Quote each record exactly, please, leaving none out.

- [Input for this task]:
--- START ---
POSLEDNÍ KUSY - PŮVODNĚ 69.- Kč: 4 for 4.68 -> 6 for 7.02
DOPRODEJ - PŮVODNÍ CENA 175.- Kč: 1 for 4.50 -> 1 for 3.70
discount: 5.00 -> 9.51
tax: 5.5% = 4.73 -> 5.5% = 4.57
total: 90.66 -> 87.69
--- END ---
- [Written solution]:
POSLEDNÍ KUSY - PŮVODNĚ 69.- Kč: 4 for 4.68 -> 6 for 7.02
DOPRODEJ - PŮVODNÍ CENA 175.- Kč: 1 for 4.50 -> 1 for 3.70
discount: 5.00 -> 9.51
tax: 5.5% = 4.73 -> 5.5% = 4.57
total: 90.66 -> 87.69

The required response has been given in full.